WASHINGTON (Reuters) – The Trump administration moved on Wednesday to shrink a government agency tasked with identifying looming financial risks, notifying around 40 staff members they would be laid off, according to a person familiar with the changes.
U.S. President Donald Trump speaks at a dinner with business leaders at Trump National Golf Club in Bedminster, New Jersey, U.S., August 7, 2018. REUTERS/Leah Millis
The employees at the Office of Financial Research (OFR) were formally told on Wednesday they will lose their jobs as part of a broader reorganization of the agency that was created in the wake of the 2007-2009 global financial crisis, the source said.
The overhaul forms part of a broader push by the Trump administration to reduce government bureaucracy by slashing government jobs and cutting regulations.
Staff at the OFR, an independent bureau within the U.S. Treasury that analyzes market trends to spot financial risks, were told in January that jobs would be eliminated as the administration sought to cut the OFR’s budget by 25 percent to around $76 million, the person said.
Some staff have left voluntarily up until this point, this person said.

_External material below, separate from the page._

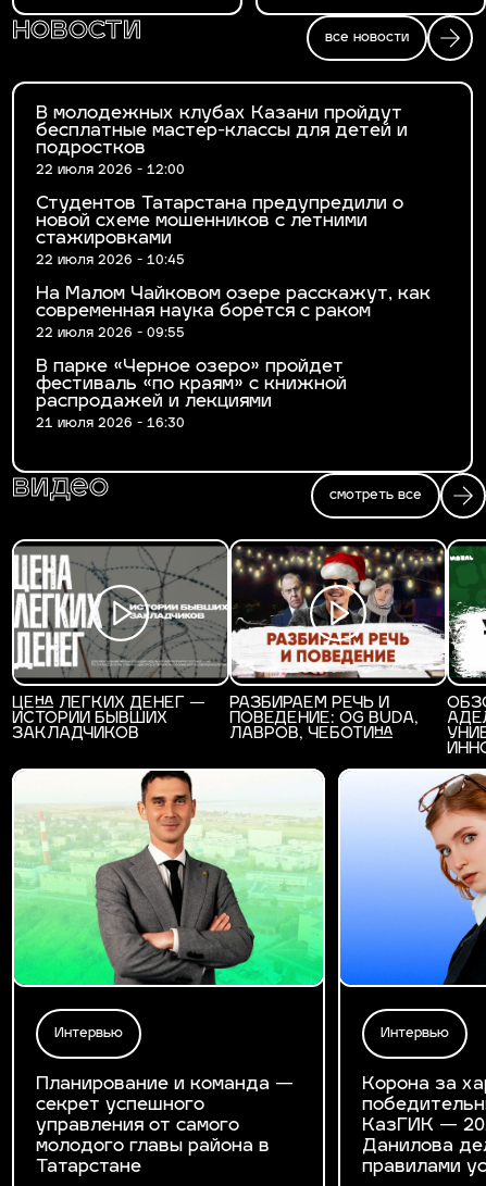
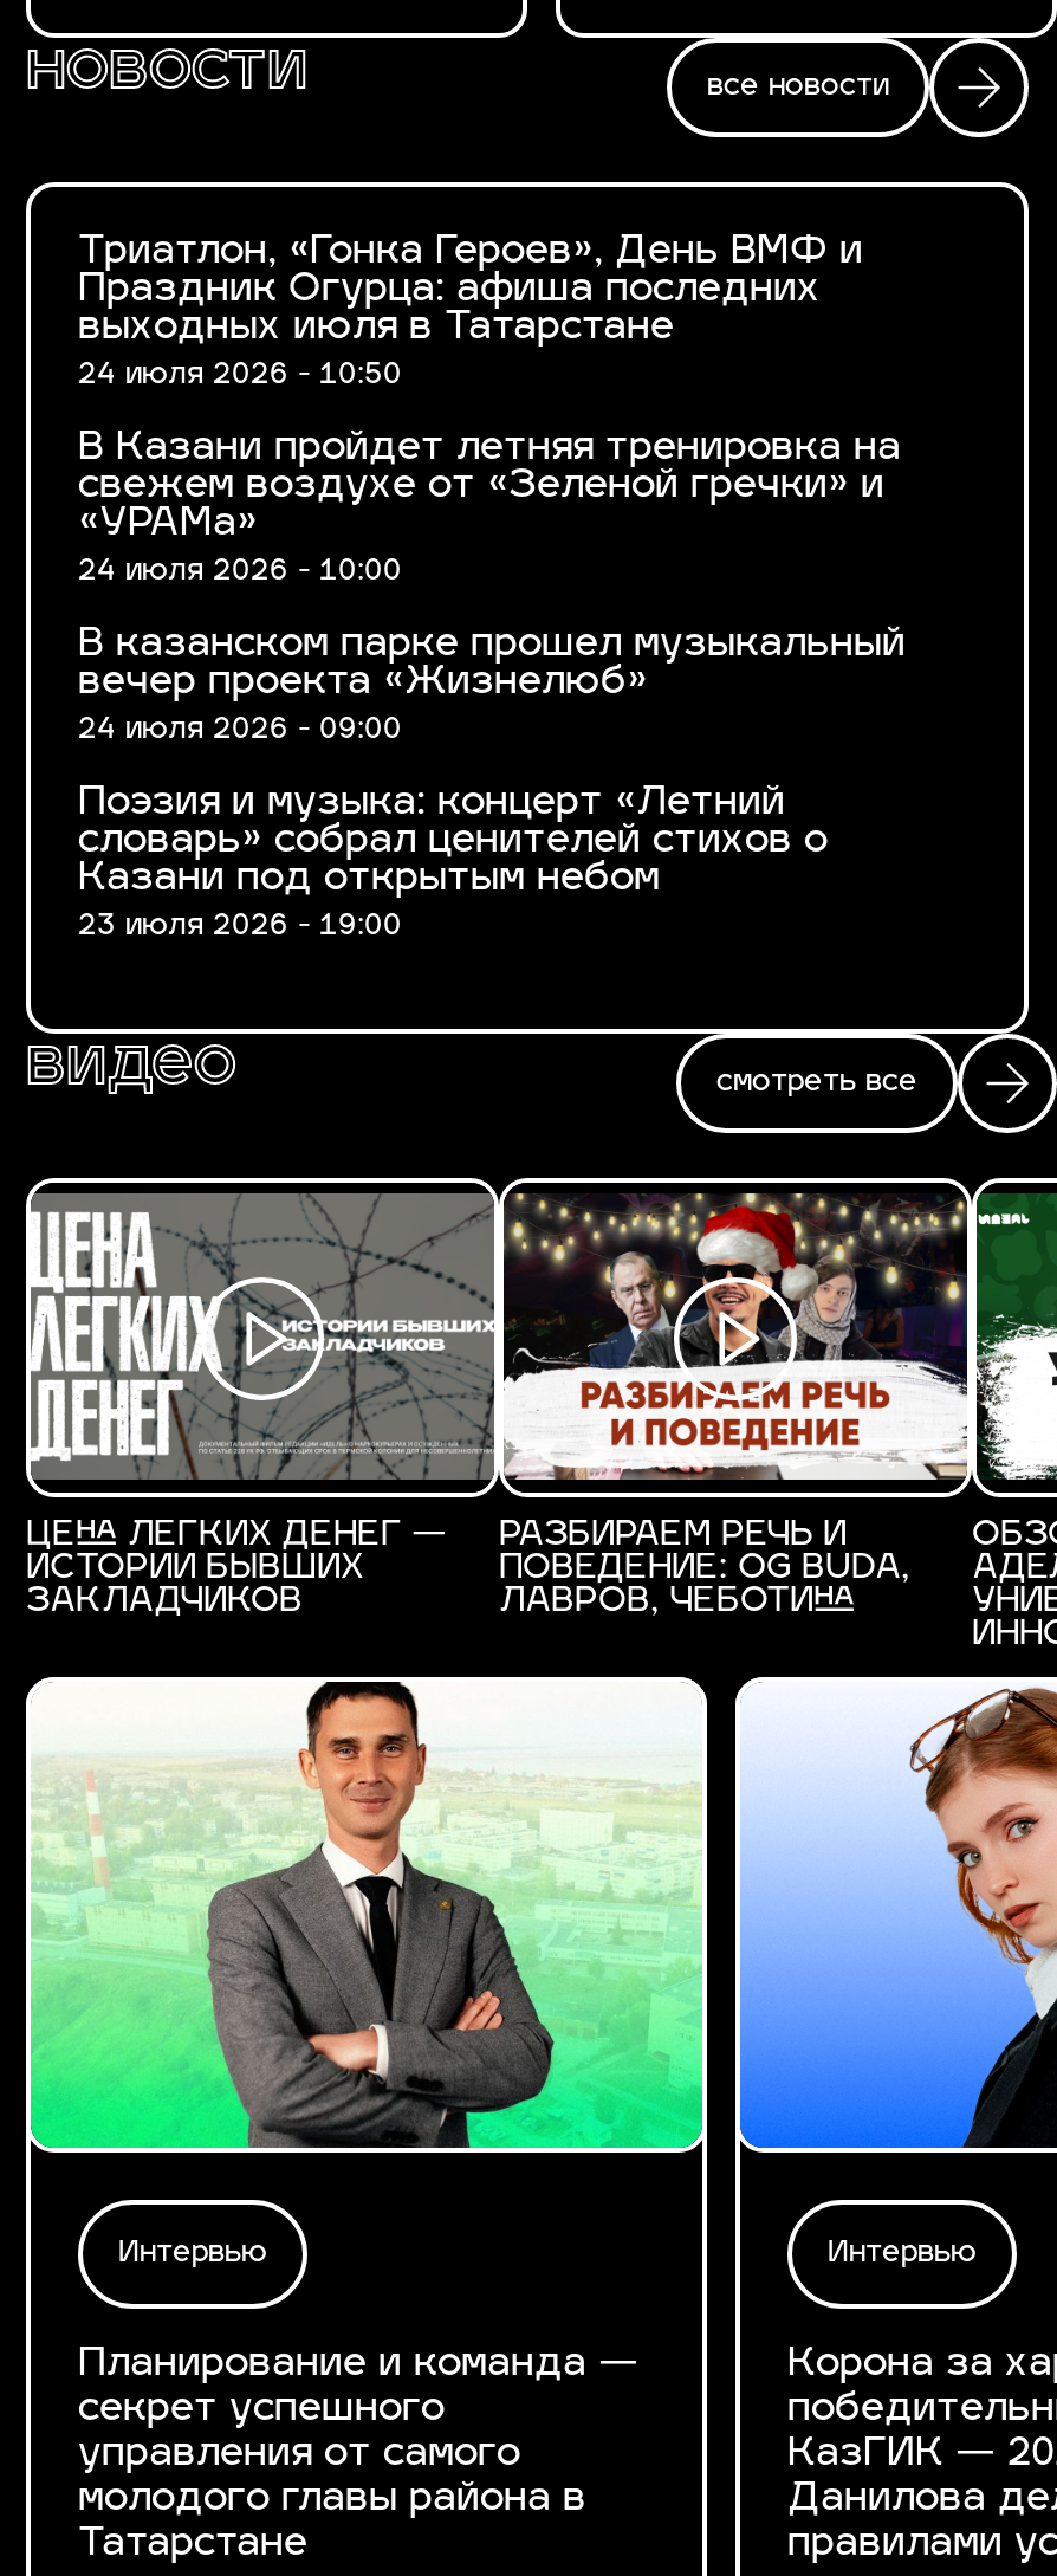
[36,105,408,177] В молодежных клубах Казани пройдут | бесплатные мастер-классы для детей и | подростков | 22 июля 2026 - 12:00 -> [78,234,863,390] Триатлон, «Гонка Героев», День ВМФ и | Праздник Огурца: афиша последних | выходных июля в Татарстане | 24 июля 2026 - 10:50
[36,196,403,267] Студентов Татарстана предупредили о | новой схеме мошенников с летними | стажировками | 22 июля 2026 - 10:45 -> [78,431,901,587] В Казани пройдет летняя тренировка на | свежем воздухе от «Зеленой гречки» и | «УРАМа» | 24 июля 2026 - 10:00
[36,286,431,340] На Малом Чайковом озере расскажут, как | современная наука борется с раком | 22 июля 2026 - 09:55 -> [78,627,906,745] В казанском парке прошел музыкальный | вечер проекта «Жизнелюб» | 24 июля 2026 - 09:00
[36,359,347,430] В парке «Черное озеро» пройдет | фестиваль «по краям» с книжной | распродажей и лекциями | 21 июля 2026 - 16:30 -> [78,785,828,941] Поэзия и музыка: концерт «Летний | словарь» собрал ценителей стихов о | Казани под открытым небом | 23 июля 2026 - 19:00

They added that the OFR is also working with the Treasury to find new roles for other OFR employees.
“We are working to make OFR a more efficient organization with a stronger workforce and culture to better execute on the mission,” a spokesman for the Treasury said in an email statement.
“The plan to reshape the workforce was announced to OFR employees in January, and the headcount reduction is an important step toward streamlining operations and reducing costs,” he added.
In its 2018 budget request, the OFR said its financial year 2016 full-time headcount was 208 but that it aimed to reduce that to around 139. The headcount target remains at approximately 140, roughly 65 percent of the agency’s peak 217 staff, the source said.
The OFR has for years been under attack from congressional Republicans and other critics who claim the agency is unproductive, unnecessary and another form of intrusive government bureaucracy.
Consumer advocates say the bureau provides a critical function by gathering data on areas such as banking, lending and trading from the country’s complex web of federal and state regulators to provide a bird’s-eye view of system-wide risks.
The OFR is one of several financial regulators being overhauled under President Donald Trump, including the Financial Stability Oversight Council, also housed within the Treasury, and the Consumer Financial Protection Bureau.
These watchdogs have frozen or are rolling back rules introduced following the financial crisis, such as curbs on predatory lenders and the designation of some firms as systemically risky.
The OFR’s original head, Richard Berner, left at the end of 2017. Ken Phelan, a Treasury official, has served as its acting director since then. The administration has nominated Dino Falaschetti, an economist for congressional Republicans, to fill the role on a full-time basis.
His nomination is pending before the U.S. Senate.